Impact of Recent Glacial Recession on Summer Streamflow in the Skagit River
Jon Lyle Riedel and Michael Allen Larrabee
Skagit River watershed is the largest draining into Puget Sound and has the most extensive glacial cover of any basin > 5,000 km² in the US outside of Alaska. We examined the importance of these glaciers to the basin’s summer water balance using an empirical approach. In 1959 approximately 396 glaciers covered 170.23 ± 8.50 km² of the basin. Since then, combined glacier area has decreased by 32.02 ± 1.60 km² (- 19%), with most of the loss between elevations of 1600 m and 2100 m. Fifty years ago surface melting of snow, firn, and ice from Skagit glaciers provided from 0.440 ± 0.055 to 0.742 ± 0.093 km³ of water in summer (May through September) to the Skagit River at Concrete. Today, the surface melt component has decreased (- 24% ± 9%) and now ranges from 0.333 ± 0.042 km³ of water in cool-wet years to 0.559 ± 0.070 km³ in warm-dry years.

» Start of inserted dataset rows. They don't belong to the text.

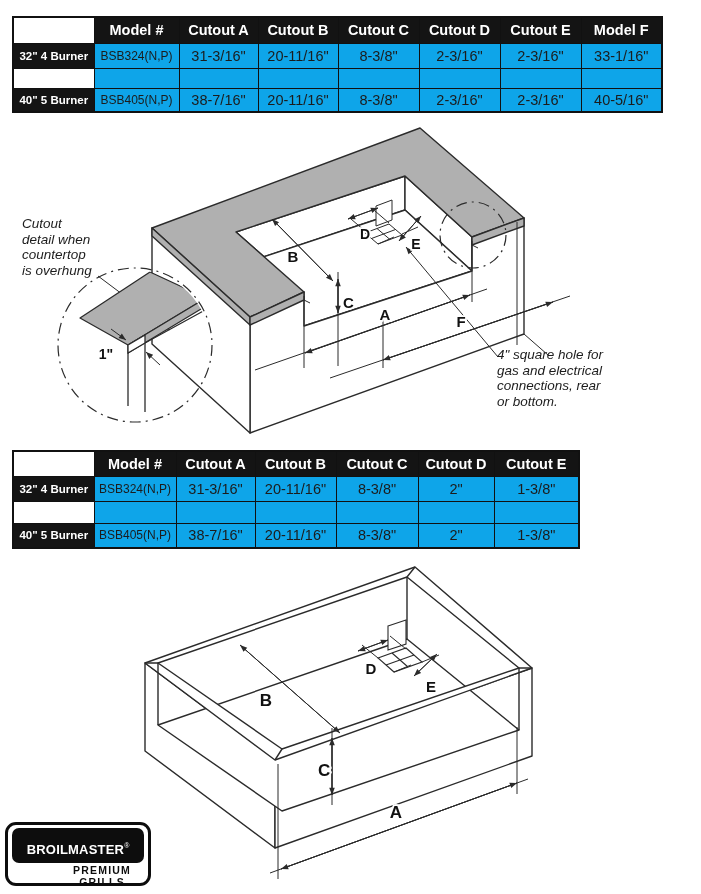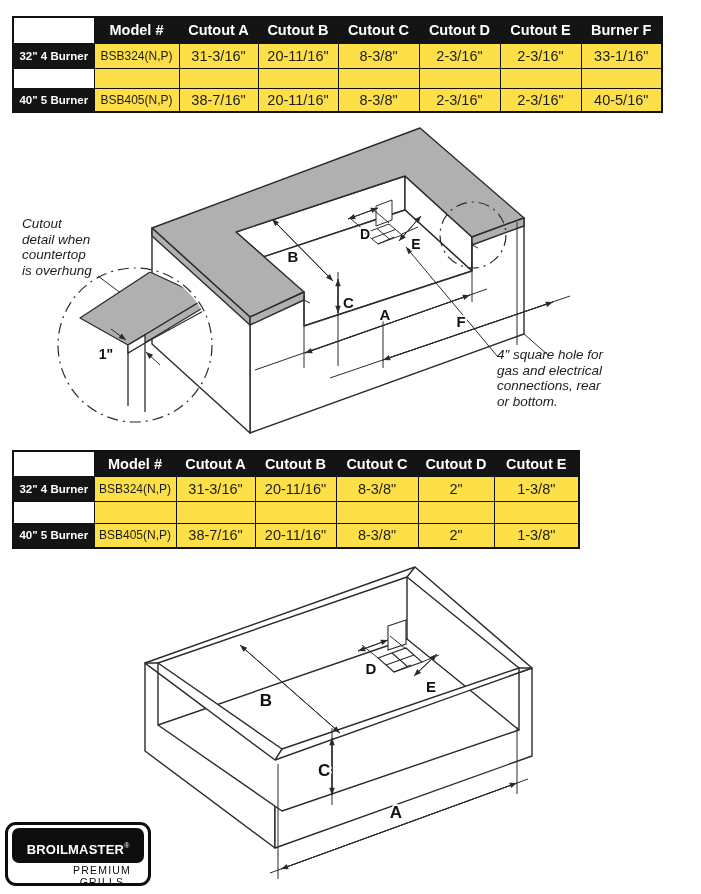--- a/index.html
+++ b/index.html
@@ -6,7 +6,7 @@
   .page{position:relative;width:701px;height:894px;background:#ffffff;
         font-family:"Liberation Sans",sans-serif;overflow:hidden;}
   table.spec{position:absolute;border-collapse:collapse;table-layout:fixed;
-             background:#fde047;border:2.5px solid #111;}
+             background:#0ea5e9;border:2.5px solid #111;}
   table.spec th,table.spec td{border:1.6px solid #111;text-align:center;
              vertical-align:middle;white-space:nowrap;overflow:hidden;padding:0;}
   table.spec th.head{background:#141414;color:#fff;font-weight:bold;font-size:14.5px;}

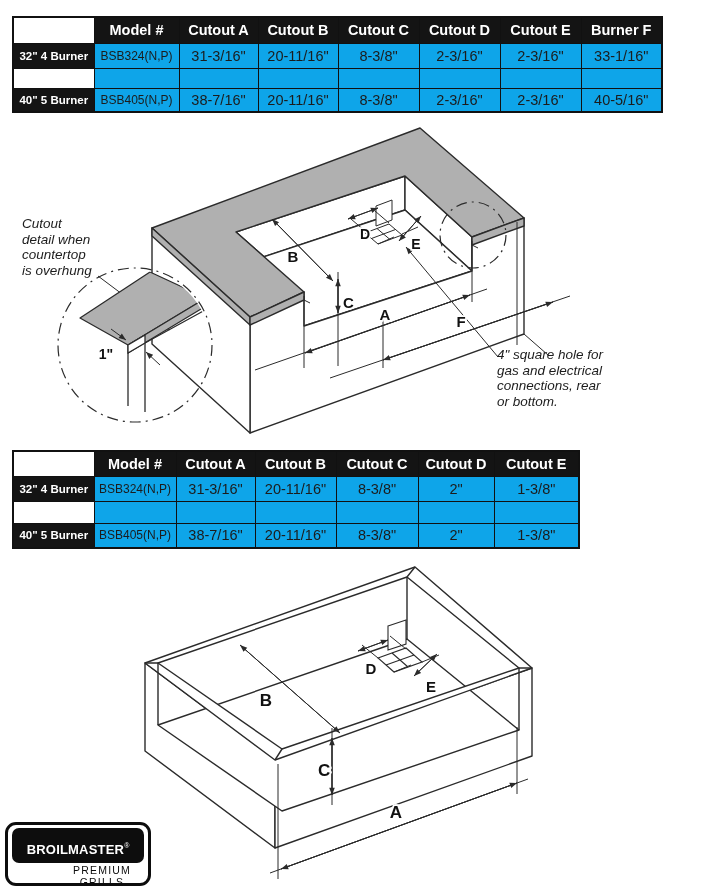--- a/index.html
+++ b/index.html
@@ -54,7 +54,7 @@
           <th class="head">Cutout C</th>
           <th class="head">Cutout D</th>
           <th class="head">Cutout E</th>
-          <th class="head">Burner F</th>
+          <th class="head">Model F</th>
         </tr>
       </thead>
       <tbody>

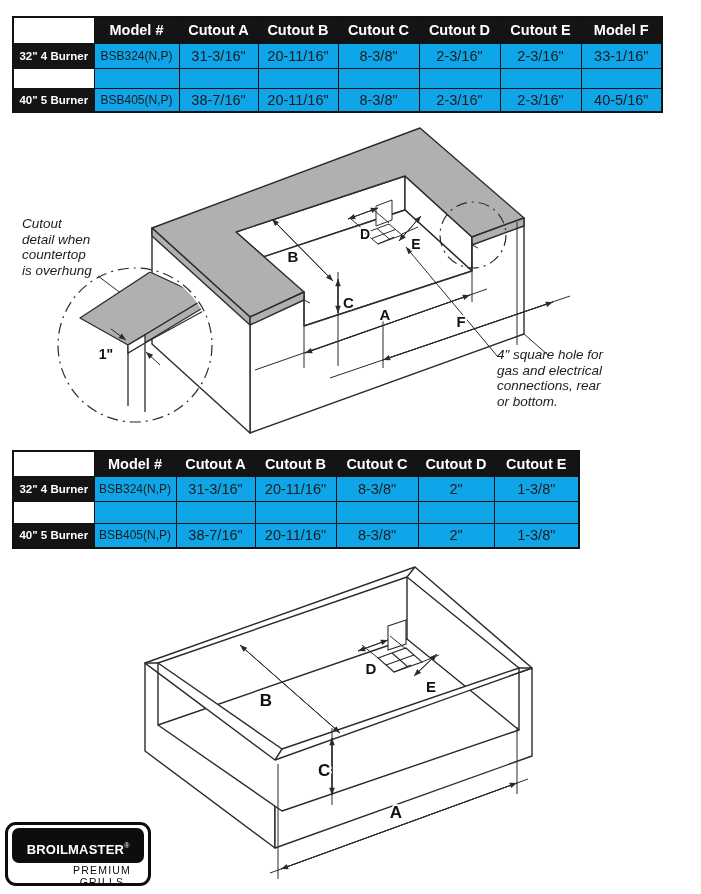--- a/index.html
+++ b/index.html
@@ -27,7 +27,7 @@
         line-height:35px;color:#fff;}
   .brand{font-weight:bold;font-size:13px;letter-spacing:.2px;}
   .reg{font-size:7px;vertical-align:super;}
-  .tagline{font-weight:normal;font-size:10.5px;letter-spacing:1.2px;color:#0d0d0d;margin-top:1px;margin-left:48px;}
+  .tagline{font-weight:bold;font-size:10.5px;letter-spacing:1.2px;color:#0d0d0d;margin-top:1px;margin-left:48px;}
 </style>
 </head>
 <body>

Surface melt from the remaining glaciers continues to provide 6–12% of the river’s total summer runoff, and roughly twice that fraction during August and September. Cold glacial meltwater is concentrated in tributaries Thunder Creek, White Chuck River, Suiattle River, Baker River, and Cascade River. Between 1959 and 2009 average cumulative annual mass balance of five monitored glaciers was ‑20.35 ± 3.63 m water equivalent. This has resulted in glacial water volume loss of 3.01 ± 0.69 km³ basin-wide, representing the elimination of ∼ 100 years of fresh water supply for Skagit County at the current rate of consumption.